Exercise brief: Leave out every line before the one containing "Men’s Mexico National 2023", and set down that line and the rest through the end of the listing exactly.

━━ Task inputs

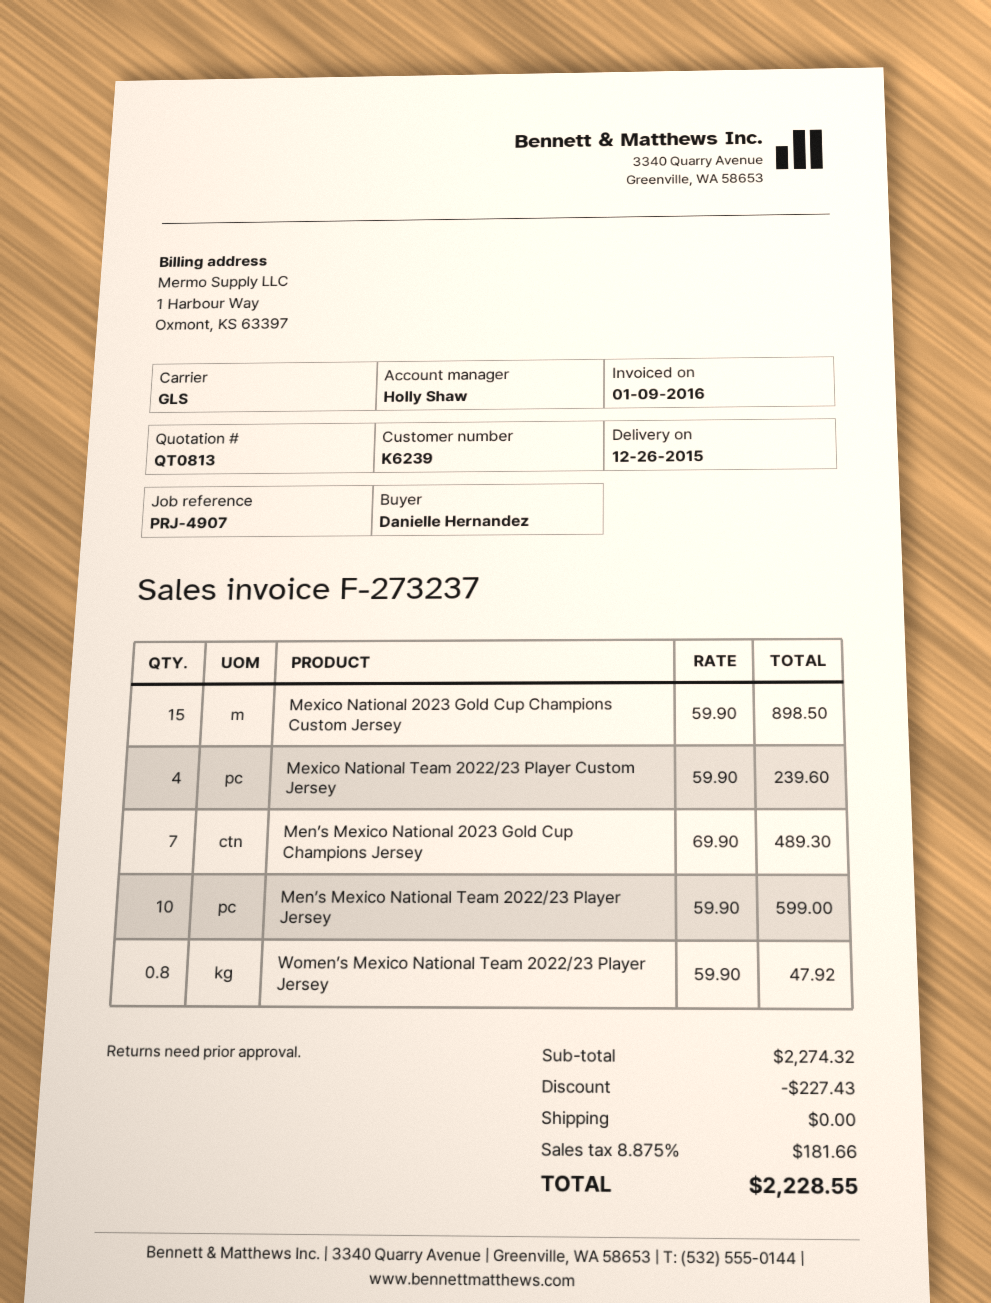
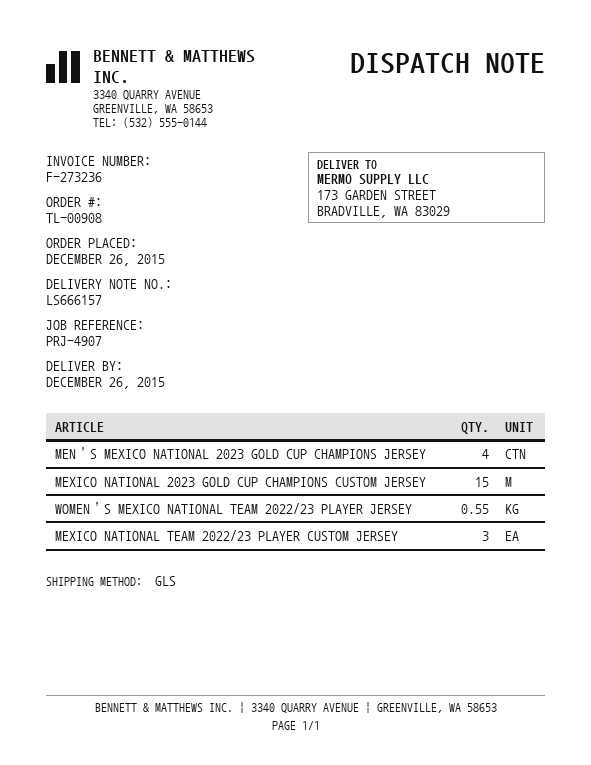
invoice number: F-273237 -> F-273236
Mexico National Team 2022/23 Player Custom Jersey: 4 -> 3
Men’s Mexico National 2023 Gold Cup Champions Jersey: 7 -> 4
Men’s Mexico National Team 2022/23 Player Jersey: 10 -> none
Women’s Mexico National Team 2022/23 Player Jersey: 0.8 -> 0.55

━━━━

Response below:
Men’s Mexico National 2023 Gold Cup Champions Jersey: 7 -> 4
Men’s Mexico National Team 2022/23 Player Jersey: 10 -> none
Women’s Mexico National Team 2022/23 Player Jersey: 0.8 -> 0.55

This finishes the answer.